Amélie Nothomb did not immediately reveal the theme of her novel to this family.

She wanted to keep the surprise until the last moment.

"I suspected that there would be nothing in this manuscript that could shock them. It was a manuscript of love towards my father, infinitely respectful towards my mother", she adds on Europe 1.

And the writer was very moved when she wrote a book, without saying anything to her,

First blood

to her mother.

"I was watching her read. And after two pages, all of a sudden she was like 'But it's Patrick!' She looked at me and I thought it was too good. I gave it back to her. her husband. It was overwhelming, "she says.

"Everyone told me that I looked like him in a hallucinatory way"

Mission accomplished, therefore, since Amélie Nothomb wanted this book to bring her father back to life. “What other way to resuscitate him than to give him my life?” She asks. "The space of a novel, my game becomes his.

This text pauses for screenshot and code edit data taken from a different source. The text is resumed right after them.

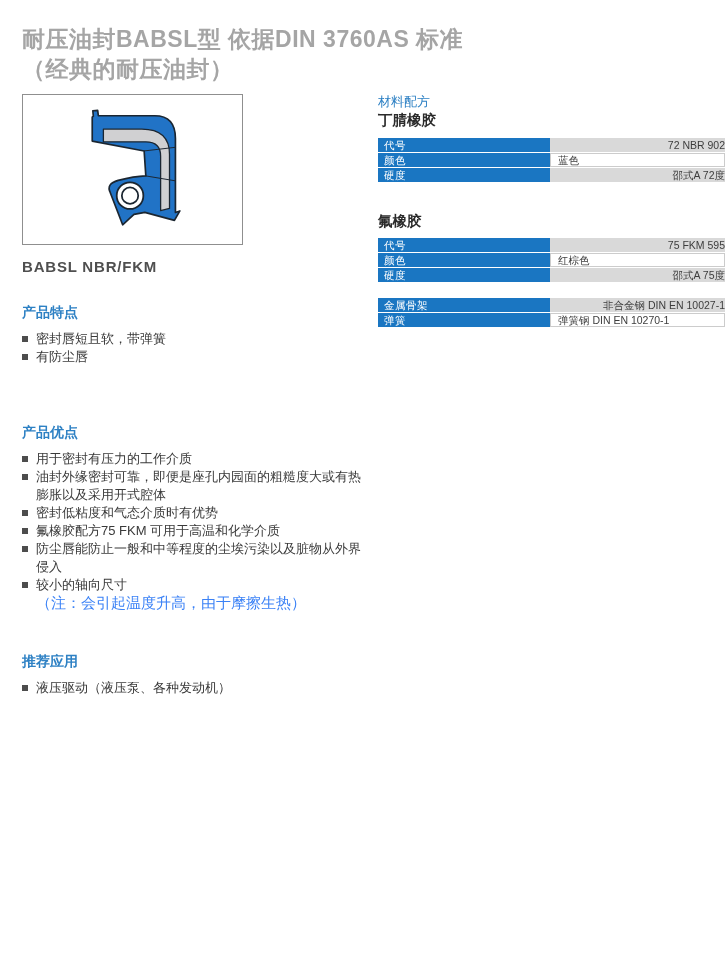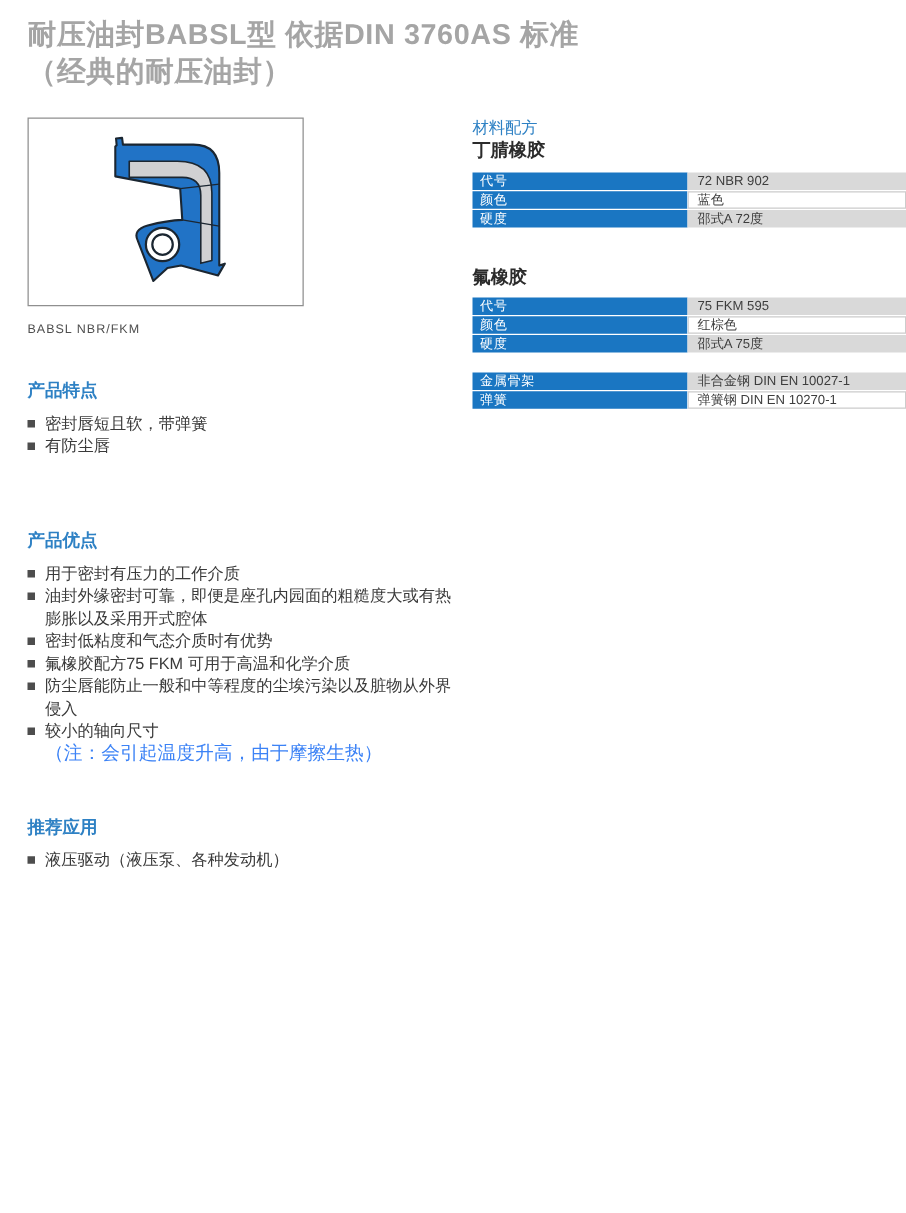"耐压油封BABSL型 依据DIN 3760AS 标准" .page-title { top: 12px -> 24px }
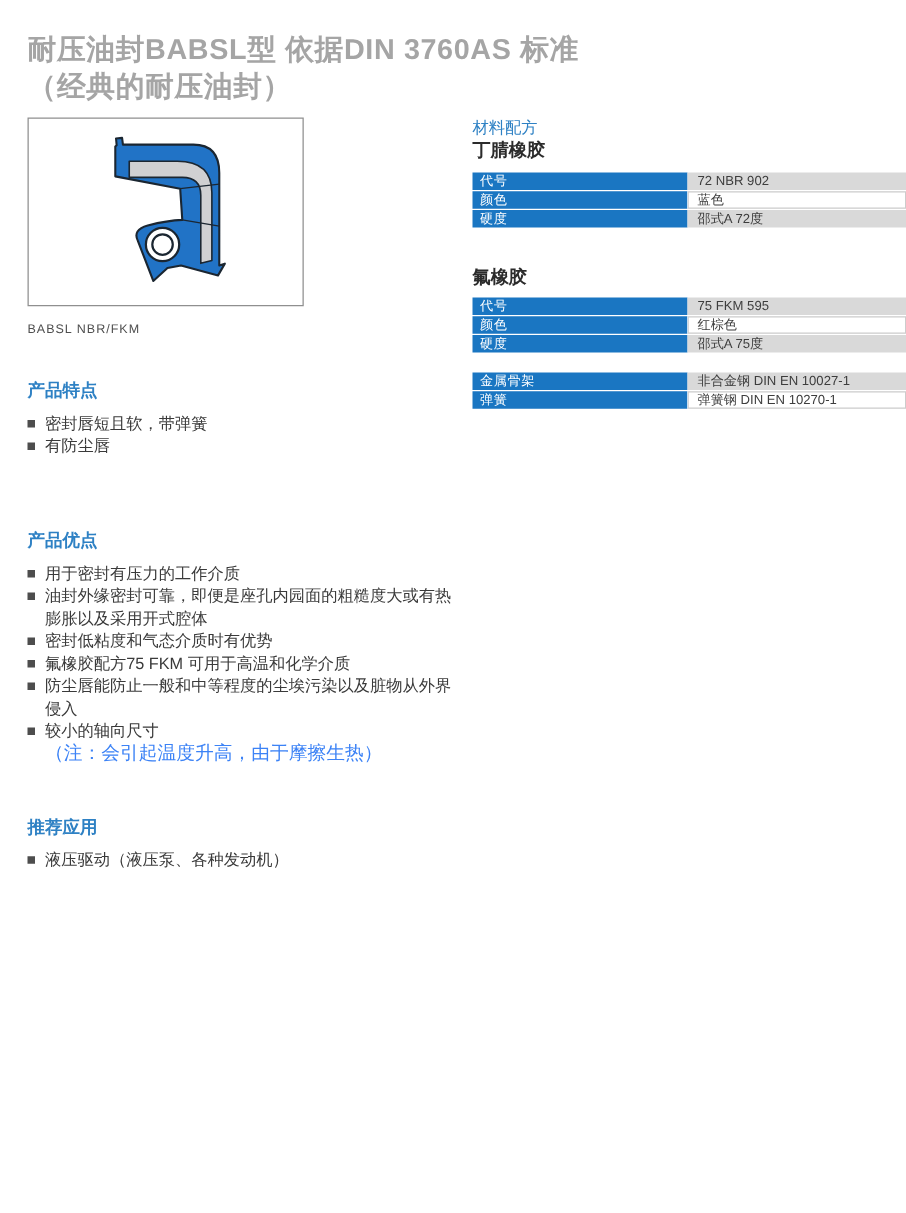"72 NBR 902" .spec-value.alt { text-align: none -> right }
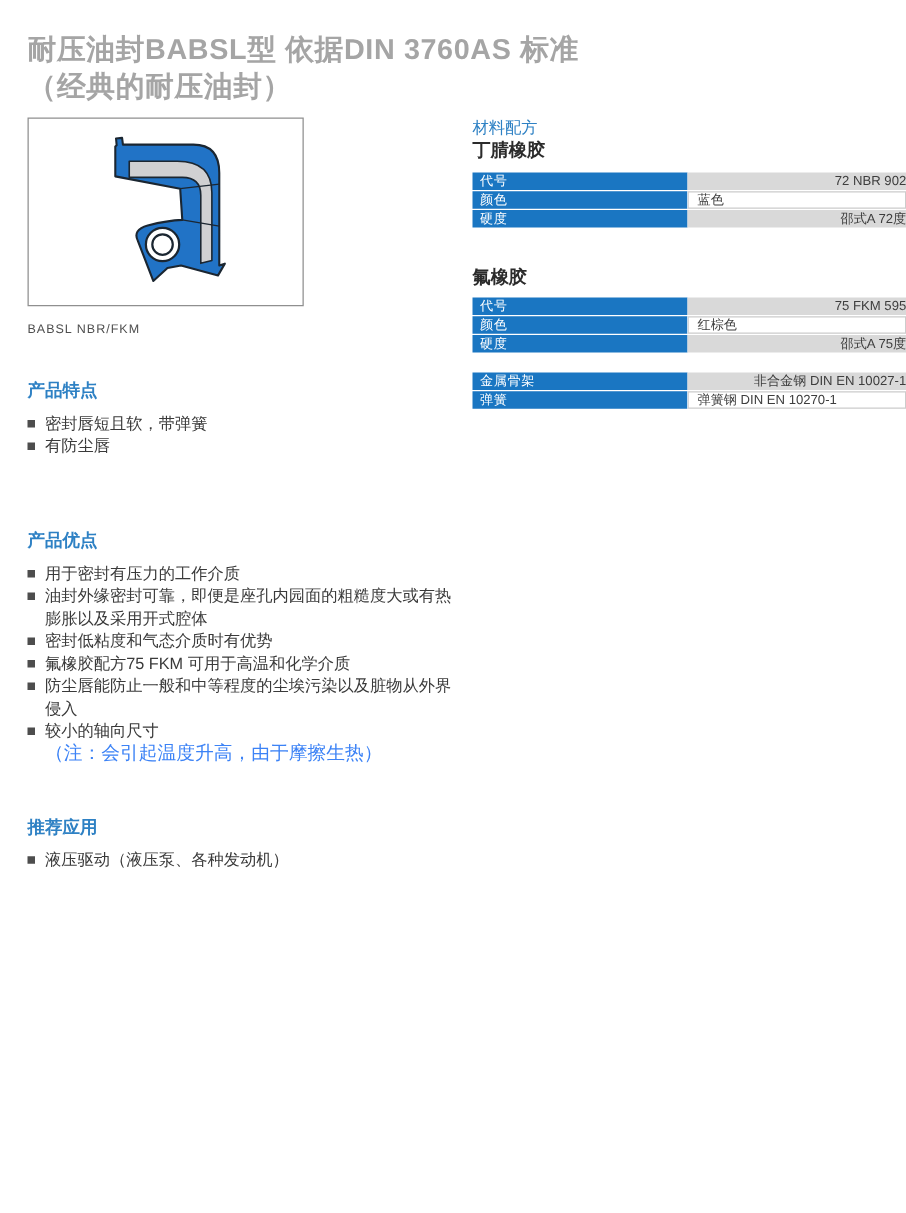"BABSL NBR/FKM" .fig-caption { font-size: 10px -> 15px; font-weight: none -> bold }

It is an experience of the order of shamanism."

A magic trick in which the writer felt "a certain legitimacy" due to the fact that she is the only child of the siblings to appear to her physically. "Everyone told me that I looked like him so mind-boggling, to the point that my mother introduced me to the guests and said 'This one is Patrick'. It made me angry! I wanted to say no, but no, I was not Patrick. Look at me, it shows that I am myself anyway! ", she saw again. “I was so outraged that I introduced myself to the guests and said 'Hello, I'm Patrick'. And the guests were extremely intrigued.”